Bitcoin in a few hands

The SEC denied an application by First Trust Advisors and SkyBridge, citing concerns over “fraudulent and manipulative acts and practices” in markets where bitcoin is traded.

SkyBridge, the hedge fund founded by former White House communications director Anthony Scaramucci, has jumped into the fray for a bitcoin exchange-traded fund back in March 2021. He joined forces with investment advisory firm First Trust Advisors to launch a crypto ETF that will seek to buy and sell bitcoin “so that the total value of the bitcoin held by the Trust is as close to 100% of the net assets of the Trust as is reasonably practicable to achieve,” according to their joint filing with the SEC.

The agency, however, said the filing did not meet “the requirement that the rules of a national securities exchange be ‘designed to prevent fraudulent and manipulative acts and practices’ and ‘to protect investors and the public interest.”

The SEC has previously rejected or postponed other applications for bitcoin ETFs, but recently gave the greenlight to two bitcoin futures-based ETFs, leading to speculation that it could approve a spot vehicle.

Earlier this month, the SEC said it expects to decide whether to approve or disapprove the spot bitcoin product proposed by New York Digital Investment Group (NYDIG) on March 15.

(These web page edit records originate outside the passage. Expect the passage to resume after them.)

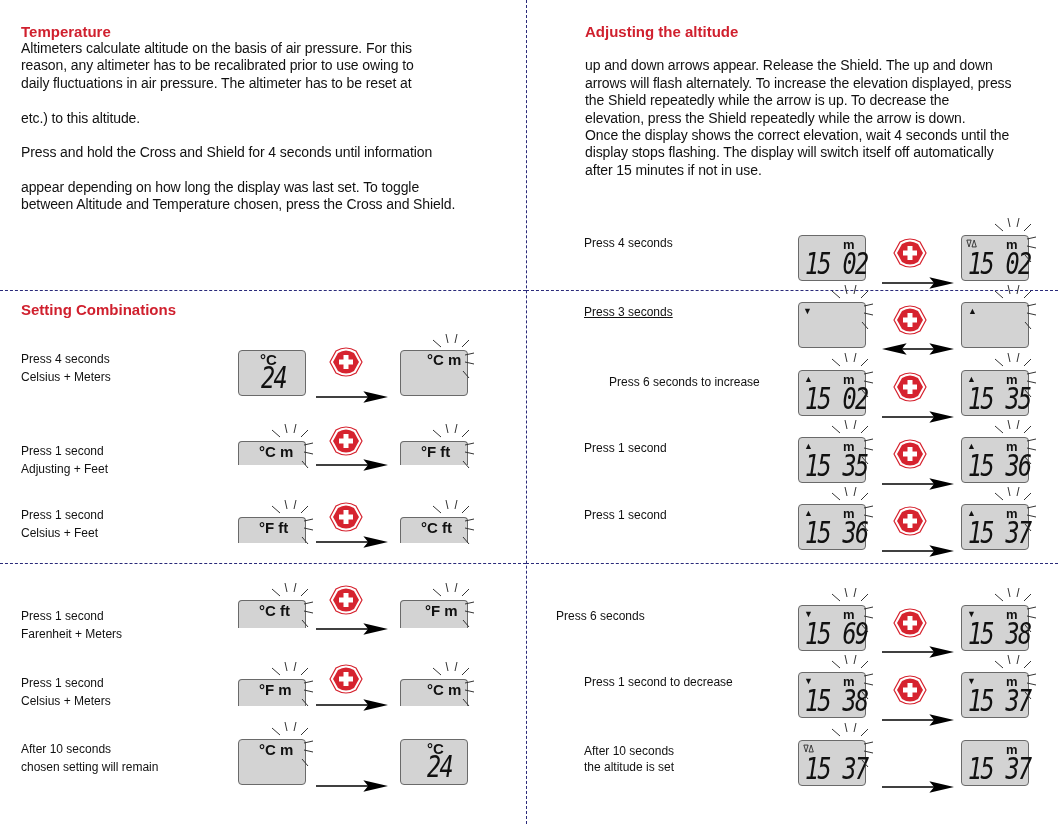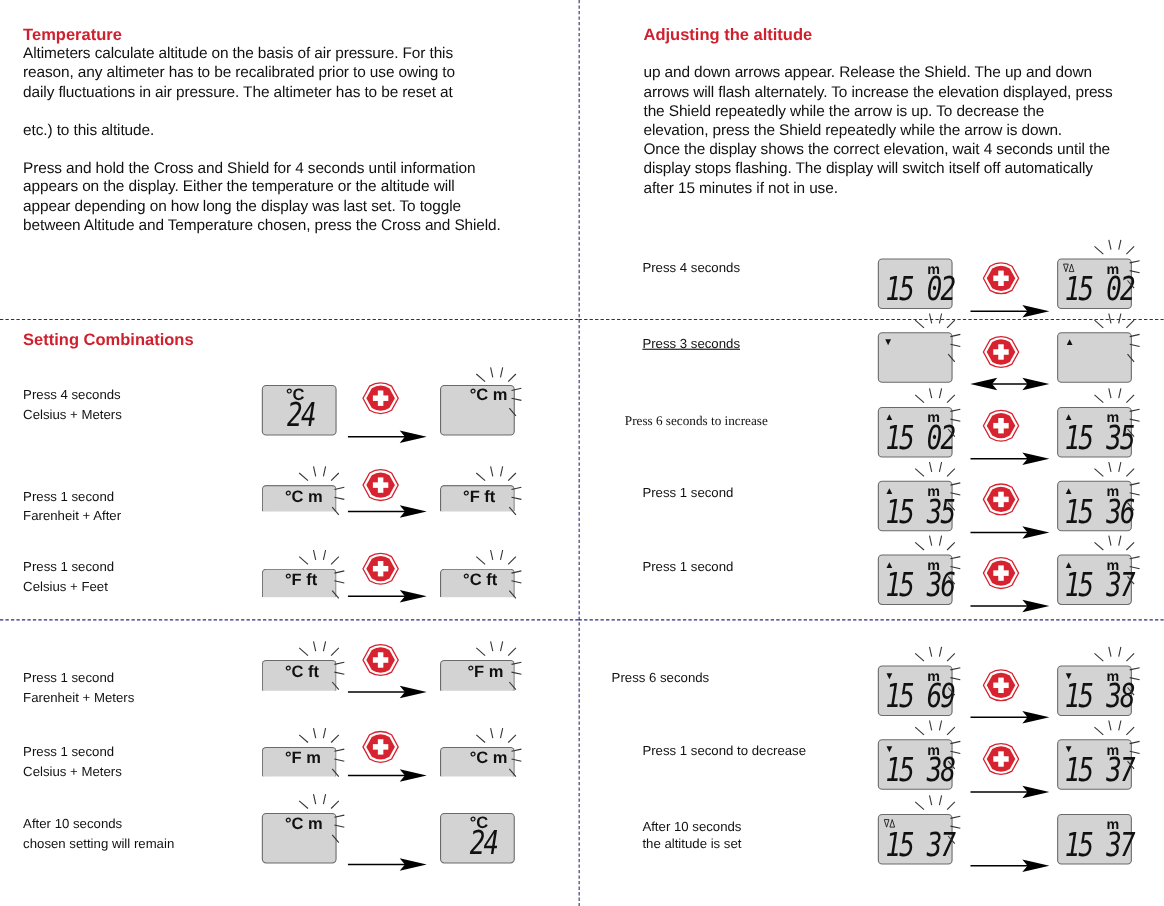--- a/index.html
+++ b/index.html
@@ -35,21 +35,21 @@
     <span>Altimeters calculate altitude on the basis of air pressure. For this</span><br>
     <span>reason, any altimeter has to be recalibrated prior to use owing to</span><br>
     <span>daily fluctuations in air pressure. The altimeter has to be reset at</span><br>
     <br>
     <span>etc.) to this altitude.</span>
   </p>
 </div>
 <div class="abs" style="left:21px;top:144px;width:490px;">
   <p class="body">
     <span>Press and hold the Cross and Shield for 4 seconds until information</span><br>
-    <span>appears on the display. Either the temperature or the altitude will</span><br>
+    <br>
     <span>appear depending on how long the display was last set. To toggle</span><br>
     <span>between Altitude and Temperature chosen, press the Cross and Shield.</span>
   </p>
 </div>
 <h2 class="abs" style="left:21px;top:301px;">Setting Combinations</h2>
 
 <div class="abs" style="left:585px;top:23px;width:470px;">
   <h2>Adjusting the altitude</h2>
   <p class="body">
     <br>
@@ -113,21 +113,21 @@
   </svg>
 <div class="lcd" style="left:400px;top:350px;width:68px;height:46px;">
   <span class="unit" style="left:26px;top:0px;">°C m</span>
 </div>
 <svg class="rays" style="left:423px;top:328px;">
     <use href="#rays-sym"></use>
   </svg>
 
 <div class="lbl" style="left:21px;top:442px;">
   <div>Press 1 second</div>
-  <div>Farenheit + After</div>
+  <div>Adjusting + Feet</div>
 </div>
 <div class="lcd half" style="left:238px;top:441px;width:68px;height:24px;">
   <span class="unit" style="left:20px;top:1px;">°C m</span>
 </div>
 <svg class="rays" style="left:262px;top:418px;">
     <use href="#rays-sym"></use>
   </svg>
 <svg class="shield" style="left:324px;top:424px;">
     <use href="#shield-sym"></use>
   </svg>
@@ -263,21 +263,21 @@
 <svg class="arrow" style="left:882px;top:341px;width:72px;">
     <use href="#darrow-sym"></use>
   </svg>
 <div class="lcd" style="left:961px;top:302px;width:68px;height:46px;">
   <span class="tri" style="left:6px;top:4px;">▲</span>
 </div>
 <svg class="rays" style="left:985px;top:279px;">
     <use href="#rays-sym"></use>
   </svg>
 
-<div class="lbl" style="left:568px;top:373px;font-family:Liberation Serif, serif;">Press 6 seconds to increase</div>
+<div class="lbl" style="left:609px;top:373px;">Press 6 seconds to increase</div>
 <div class="lcd" style="left:798px;top:370px;width:68px;height:46px;">
   <span class="tri" style="left:5px;top:4px;">▲</span>
   <span class="msym" style="left:44px;top:2px;">m</span>
   <span class="dig" style="left:6px;top:13px;">15 02</span>
 </div>
 <svg class="rays" style="left:822px;top:347px;">
     <use href="#rays-sym"></use>
   </svg>
 <svg class="shield" style="left:888px;top:370px;">
     <use href="#shield-sym"></use>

Stone Ridge Asset Management’s bitcoin spin-off firm has filed with the agency to list the ETF on the New York Stock Exchange under a yet-to-be-determined ticker symbol. The bitcoin tied to the product would be custodied with its trust arm. NYDIG’s filing also notes that the firm will be working with investment giant Morgan Stanley as an initially authorized participant.

Other applications are awaiting rulings

There is a long history of proposed Bitcoin ETFs that have been rejected by the SEC, citing concerns over extreme price volatility and potential fraud risks for investors.

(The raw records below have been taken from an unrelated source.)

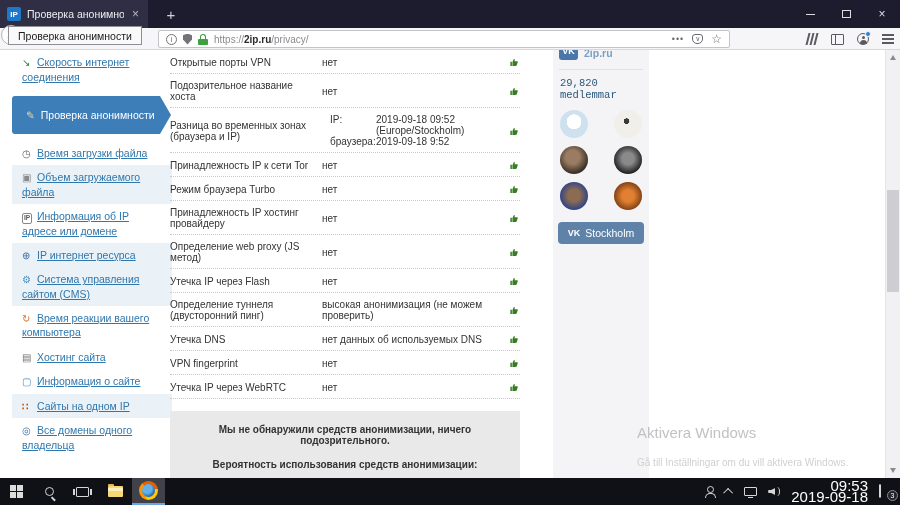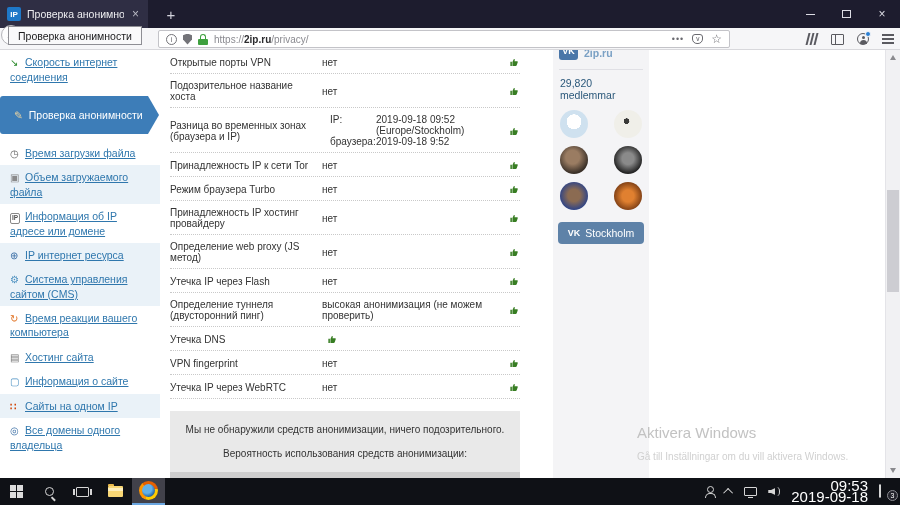--- a/index.html
+++ b/index.html
@@ -44,67 +44,67 @@
   .acct-dot { position:absolute; top:-3px; right:-3px; width:6px; height:6px; border-radius:50%; background:#2a7fd4; border:1px solid #f6f6f8; }
   .burger-ic { width:12px; height:10px; border-top:2px solid #5a5a60; position:relative; }
   .burger-ic::before, .burger-ic::after { content:""; position:absolute; left:0; width:12px; height:2px; background:#5a5a60; }
   .burger-ic::before { top:2px; } .burger-ic::after { top:6px; }
 
   
   .back-circle { position:absolute; left:1px; top:25px; width:20px; height:20px; border:1px solid #b5b5ba; border-radius:50%; background:#fdfdfe; color:#4a4a4e; font-size:11px; display:flex; align-items:center; justify-content:center; z-index:5; }
   .back-tip { position:absolute; left:8px; top:26px; z-index:6; background:#f9f9fa; border:1px solid #8e8e94; padding:2.5px 9px; font-size:10.5px; color:#1b1b1d; white-space:nowrap; }
 
   
-  .sidebar { position:absolute; left:0; top:50px; width:160px; height:428px; overflow:hidden; font-size:10.5px; line-height:1.35; }
+  .sidebar { position:absolute; left:12px; top:50px; width:160px; height:428px; overflow:hidden; font-size:10.5px; line-height:1.35; }
   .sl { display:block; padding:5px 6px 5px 10px; color:var(--link-blue,#2f77ad); text-decoration:underline; cursor:pointer; }
   .sl.pale { background:var(--pale-blue,#eaf2f8); }
   .sl .si { display:inline-block; width:15px; text-decoration:none; font-size:10px; }
   .sl-active { position:relative; margin:7px 0; width:148px; height:38px; background:var(--accent-blue,#3d7db8); color:#fff; display:flex; align-items:center; padding-left:14px; gap:6px; border-radius:3px 0 0 3px; cursor:pointer; }
   .sl-active::after { content:""; position:absolute; right:-11px; top:0; border-left:11px solid var(--accent-blue,#3d7db8); border-top:19px solid transparent; border-bottom:19px solid transparent; }
   .ic-speed{color:#2e8b2e} .ic-clock{color:#666} .ic-box{color:#8a8a8a} .ic-orange{color:#e07020}
   .ic-gear{color:#4a8fbf} .ic-grid{color:#777} .ic-pin{color:#e04010} .ic-sq{color:#4a90c2}
   .ic-cluster{color:#d04000; font-weight:bold} .ic-globe{color:#3a6ea5} .ic-pen{color:#f0d6a0}
   .ip-badge { display:inline-block; font-size:6.5px; font-weight:bold; color:#555; border:1px solid #888; border-radius:2px; padding:0 1px; text-decoration:none; }
 
   
   .main { position:absolute; left:170px; top:50px; width:350px; font-size:10px; }
   .trow { display:flex; align-items:center; border-bottom:1px dotted #c9c9c9; padding:6px 0 5px; }
   .tlabel { width:152px; padding-right:8px; }
   .tvalue { flex:1; }
   .tcheck { width:16px; display:flex; justify-content:flex-end; padding-top:1px; }
   .tcheck svg { width:11px; height:11px; fill:var(--green-thumb,#377d22); }
   .sub { display:flex; } .subk { width:46px; flex:0 0 auto;margin-left:8px; }
 
   .summary { margin-top:12px; background:var(--summary-bg,#e9e9e9); text-align:center; padding-top:13px; }
-  .summary p { margin-bottom:13px; padding:0 14px; }
+  .summary p { margin-bottom:13px; padding:0 14px;font-weight:bold; }
   .percent-box { background:var(--summary-dark-bg,#cecece); height:50px; display:flex; align-items:center; justify-content:center; }
   .percent-box span { color:var(--green-percent,#2e8b2e); font-size:25px; }
 
   
   .vkwidget { position:absolute; left:553px; top:50px; width:96px; height:428px; background:#f4f4f6; font-size:10.5px; }
   .vk-head { height:16px; overflow:hidden; position:relative; }
   .vk-logo { position:absolute; top:-9px; left:6px; width:19px; height:19px; background:#4a76a8; border-radius:3px; color:#fff; font-weight:bold; font-size:9px; display:flex; align-items:center; justify-content:center; }
   .vk-name { position:absolute; top:-3px; left:31px; color:#7aa0c4; font-weight:bold; filter:blur(.4px); }
   .vk-div { height:1px; background:#e0e0e5; margin:3px 6px 0; }
-  .vk-members { color:var(--vk-text,#2b587a); padding:7px 0 2px 7px; }
+  .vk-members { color:var(--vk-text,#2b587a); padding:7px 0 2px 7px;font-family:Liberation Mono, monospace; }
   .av-grid { display:grid; grid-template-columns:28px 28px; justify-content:space-between; row-gap:8px; padding:7px 7px 0; }
   .av { width:28px; height:28px; border-radius:50%; cursor:pointer; }
   .av1 { background:radial-gradient(circle at 50% 42%, #ffffff 0 34%, #cfe1ef 35%); }
   .av2 { background:radial-gradient(circle at 45% 40%, #3a3a38 0 12%, #f0efe9 13%); }
   .av3 { background:radial-gradient(circle at 45% 40%, #9a7c62 0 30%, #3a3028 70%); }
   .av4 { background:radial-gradient(circle at 50% 45%, #8a8a8a 0 28%, #242424 70%); }
   .av5 { background:radial-gradient(circle at 50% 48%, #8b6b52 0 30%, #27408b 75%); }
   .av6 { background:radial-gradient(circle at 50% 50%, #e08030 0 30%, #6e3410 80%); }
   .vk-btn { margin:12px 5px 0; height:22px; background:var(--vk-blue,#5e82a8); border-radius:4px; color:#fff; display:flex; align-items:center; justify-content:center; gap:5px; cursor:pointer; }
   .vk-btn .glyph { font-weight:bold; font-size:9px; }
 
   
   .watermark { position:absolute; left:637px; top:424px; width:260px; }
   .watermark .l1 { font-size:15px; color:#c2c2c2; }
-  .watermark .l2 { font-size:10px; color:#d0d0d0; margin-top:10px; }
+  .watermark .l2 { font-size:10px; color:#d0d0d0; margin-top:16px; }
 
   
   .scroll { position:absolute; right:0; top:50px; width:15px; height:428px; background:#f1f1f3; border-left:1px solid #e4e4e8; }
   .sc-up { position:absolute; top:5px; left:4px; border-left:3.5px solid transparent; border-right:3.5px solid transparent; border-bottom:5px solid #8a8a8e; }
   .sc-down { position:absolute; bottom:5px; left:4px; border-left:3.5px solid transparent; border-right:3.5px solid transparent; border-top:5px solid #8a8a8e; }
   .sc-thumb { position:absolute; top:140px; left:1px; width:12px; height:102px; background:#cdcdd2; }
 
   
   .taskbar { position:absolute; bottom:0; left:0; right:0; height:27px; background:var(--taskbar,#0f1116); display:flex; align-items:stretch; }
   .tb-item { width:33px; display:flex; align-items:center; justify-content:center; }
@@ -305,20 +305,21 @@
     <div class="tvalue">высокая анонимизация (не можем проверить)</div>
     <div class="tcheck">
         <svg viewBox="0 0 16 16">
           <path d="M2 7h2.2v6H2zM5 13V7.2l2.1-4.4c.9-.1 1.5.6 1.3 1.6L8 6.2h3.6c.9 0 1.4.8 1.1 1.6l-1.5 4.2c-.2.6-.8 1-1.5 1H5z"></path>
         </svg>
       </div>
   </div>
 
   <div class="trow">
     <div class="tlabel">Утечка DNS</div>
+    <div class="tvalue">нет данных об используемых DNS</div>
     <div class="tcheck">
         <svg viewBox="0 0 16 16">
           <path d="M2 7h2.2v6H2zM5 13V7.2l2.1-4.4c.9-.1 1.5.6 1.3 1.6L8 6.2h3.6c.9 0 1.4.8 1.1 1.6l-1.5 4.2c-.2.6-.8 1-1.5 1H5z"></path>
         </svg>
       </div>
   </div>
 
   <div class="trow">
     <div class="tlabel">VPN fingerprint</div>
     <div class="tvalue">нет</div>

Last month, the regulator extended its review of NYSE Arca’s “actual” Bitcoin ETF, named Bitwise Bitcoin ETP Trust, and Grayscale Bitcoin Trust’s Bitcoin ETF. The regulatory body said in an extension notice that it would now give an answer on these proposal on February 1 and 6, respectively.

The agency only extended the deliberation window or opened the matter to public comments to avoid reaching any decision on a proposal.

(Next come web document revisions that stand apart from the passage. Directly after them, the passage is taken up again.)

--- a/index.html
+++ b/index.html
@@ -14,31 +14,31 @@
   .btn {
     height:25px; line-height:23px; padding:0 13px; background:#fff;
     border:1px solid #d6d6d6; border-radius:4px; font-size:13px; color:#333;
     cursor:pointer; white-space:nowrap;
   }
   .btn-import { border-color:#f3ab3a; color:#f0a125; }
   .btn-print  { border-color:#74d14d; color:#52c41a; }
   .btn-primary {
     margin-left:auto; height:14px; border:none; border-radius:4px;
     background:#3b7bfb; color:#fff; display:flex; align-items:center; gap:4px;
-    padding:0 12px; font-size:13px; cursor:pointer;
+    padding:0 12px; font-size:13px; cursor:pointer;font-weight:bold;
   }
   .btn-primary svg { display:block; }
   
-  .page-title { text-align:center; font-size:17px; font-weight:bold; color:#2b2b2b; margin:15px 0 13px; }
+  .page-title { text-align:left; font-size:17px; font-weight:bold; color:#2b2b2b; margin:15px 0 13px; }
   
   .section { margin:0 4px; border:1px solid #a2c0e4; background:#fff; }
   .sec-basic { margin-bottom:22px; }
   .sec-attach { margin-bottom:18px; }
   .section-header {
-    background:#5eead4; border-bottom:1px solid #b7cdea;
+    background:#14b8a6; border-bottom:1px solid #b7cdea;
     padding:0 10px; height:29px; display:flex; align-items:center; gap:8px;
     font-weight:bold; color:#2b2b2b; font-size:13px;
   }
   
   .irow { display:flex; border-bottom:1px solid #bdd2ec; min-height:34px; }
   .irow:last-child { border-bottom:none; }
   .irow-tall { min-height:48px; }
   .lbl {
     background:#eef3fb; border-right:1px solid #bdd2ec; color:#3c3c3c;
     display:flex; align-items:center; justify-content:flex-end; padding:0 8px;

Earlier in in October, the regulator also pushed the deadline to make a decision on Kryptoin Bitcoin ETF, Global X Bitcoin Trust, Valkyrie XBTO Bitcoin Futures Fund, and Wisdomtree Bitcoin Trust.

SEC Chair Gary Gensler said that he would be open to approving a bitcoin-futures ETF, but only under certain conditions. The revelation rankled some fund managers who were hopeful of a physically backed ETF, but regulated like a normal exchange-traded fund under a 1933 law.